I’m not necessarily asking that we conduct in-depth studies of ourselves. I’m only asking that we save our own generated material so that it may be passed on. In more than a few cases, Internet sites go away making the word ephemeral much more meaningful than ever. Let the museums decide if THEY think it a worthwhile endeavour to take our ephemera in and create a collection, an archive, a repository if you will. I hope you won’t make that decision for them. There's too much great ancillary data you all have amassed at stake. Save it. Share it.
... there is a faction or school of thought within NPS and perhaps academia as well that believes how we remember the past is worthy of not only study but preservation...
We're an extension of that, a phenomenon that at its heart tries to recreate some degree of the experience for our own and others edification. Our goal may be a mix ... but it relies on something other than monuments....

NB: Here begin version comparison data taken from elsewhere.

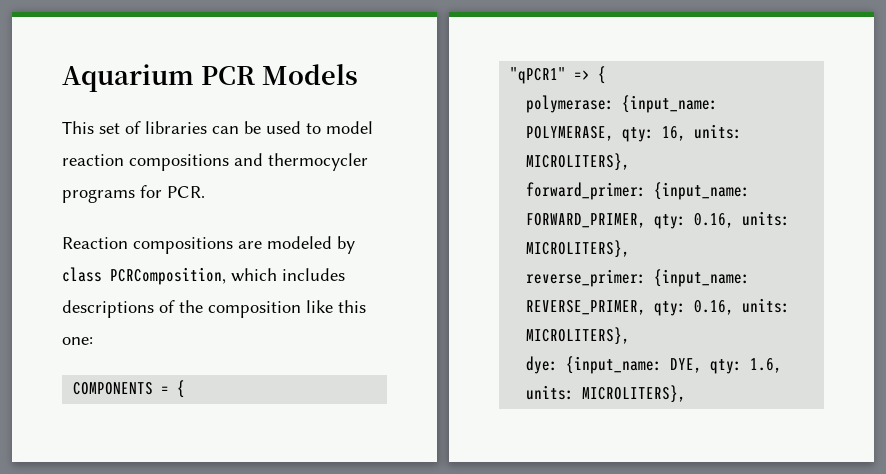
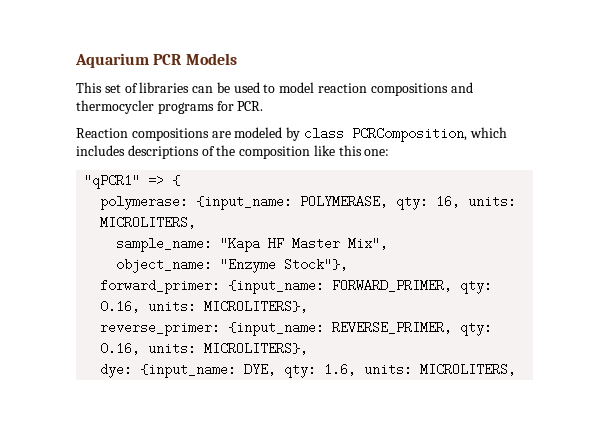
- COMPONENTS = {
- polymerase: {input_name: POLYMERASE, qty: 16, units: MICROLITERS},
+ polymerase: {input_name: POLYMERASE, qty: 16, units: MICROLITERS,
+ sample_name: "Kapa HF Master Mix",
+ object_name: "Enzyme Stock"},
- dye: {input_name: DYE, qty: 1.6, units: MICROLITERS},
+ dye: {input_name: DYE, qty: 1.6, units: MICROLITERS,

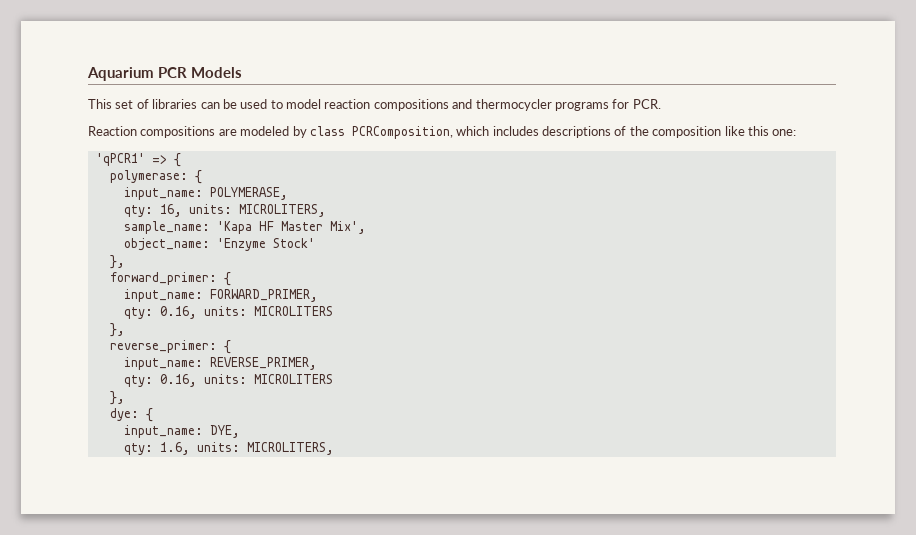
- "qPCR1" => {
+ 'qPCR1' => {
- polymerase: {input_name: POLYMERASE, qty: 16, units: MICROLITERS,
+ polymerase: {
+ input_name: POLYMERASE,
+ qty: 16, units: MICROLITERS,
- sample_name: "Kapa HF Master Mix",
+ sample_name: 'Kapa HF Master Mix',
- object_name: "Enzyme Stock"},
+ object_name: 'Enzyme Stock'
+ },
- forward_primer: {input_name: FORWARD_PRIMER, qty: 0.16, units: MICROLITERS},
+ forward_primer: {
+ input_name: FORWARD_PRIMER,
+ qty: 0.16, units: MICROLITERS
+ },
- reverse_primer: {input_name: REVERSE_PRIMER, qty: 0.16, units: MICROLITERS},
+ reverse_primer: {
+ input_name: REVERSE_PRIMER,
+ qty: 0.16, units: MICROLITERS
+ },
- dye: {input_name: DYE, qty: 1.6, units: MICROLITERS,
+ dye: {
+ input_name: DYE,
+ qty: 1.6, units: MICROLITERS,

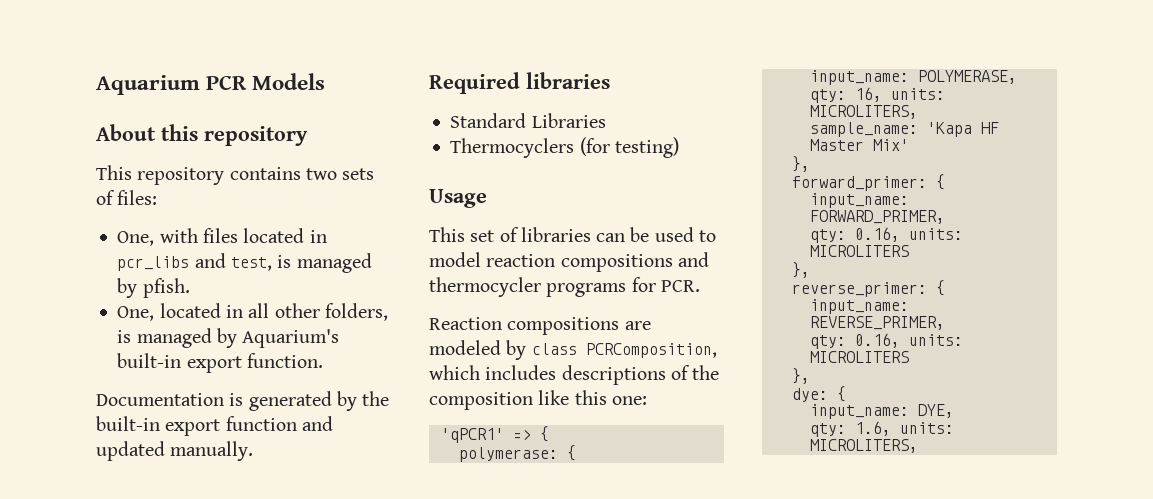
+ About this repository
+ This repository contains two sets of files:
+ One, with files located in pcr_libs and test, is managed by pfish.
+ One, located in all other folders, is managed by Aquarium's built-in export function.
+ Documentation is generated by the built-in export function and updated manually.
+ Required libraries
+ Standard Libraries
+ Thermocyclers (for testing)
+ Usage
- sample_name: 'Kapa HF Master Mix',
- object_name: 'Enzyme Stock'
+ sample_name: 'Kapa HF Master Mix'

Its ephemeral nature is in itself interesting to some folks. And if we argue amongst ourselves about what the real purpose is and the best way of doing it, it's probably nothing more than the arguments in the 1880s and 1890s about what part of the regiment's fight should see the monument, how much should be spent on it, where the money should come from, etc....
Walt
3.3.3.
indguard
05-05-2008, 11:07 PM
... or like the buffalo it will all be gone forever.
Linda Trent
05-06-2008, 11:45 AM
Hi Valerie,
> Finally, the above-mentioned overview can also help the academicians,
> museum, school, and otherwise, better understand what the reenactors
> are doing or trying to do... improve relations in some important
> ways, since the academicians are strongly inclined to take a dim view of
> reenactment as a too-inaccurate presentation to deserve support.
Why do we need to persuade anyone that what we do is deserving of their respect? The problem with reenacting is it means something different to just about everyone. For me, and many who enjoy the more history heavy events, it's not about having accurate clothes and material culture, those are just the price we pay to have the privilege to enter an event. The event itself is about putting the research and material culture into context with action and interaction -- living history.
To gain the respect of the academicians they need to see what we do with the material items, and see how we put our research into action. They need to see everything in context. Something a display can't show.
Besides, I don't think anyone really wants to look back at where we were 20 years ago. I shudder to see the pictures of me looking like Prom night on Dr. Quinn, in 1991. :oops: What does that really say about the hobby?
Just my two cents worth.
Linda.
tompritchett
05-06-2008, 11:47 AM
In more than a few cases, Internet sites go away making the word ephemeral much more meaningful than ever.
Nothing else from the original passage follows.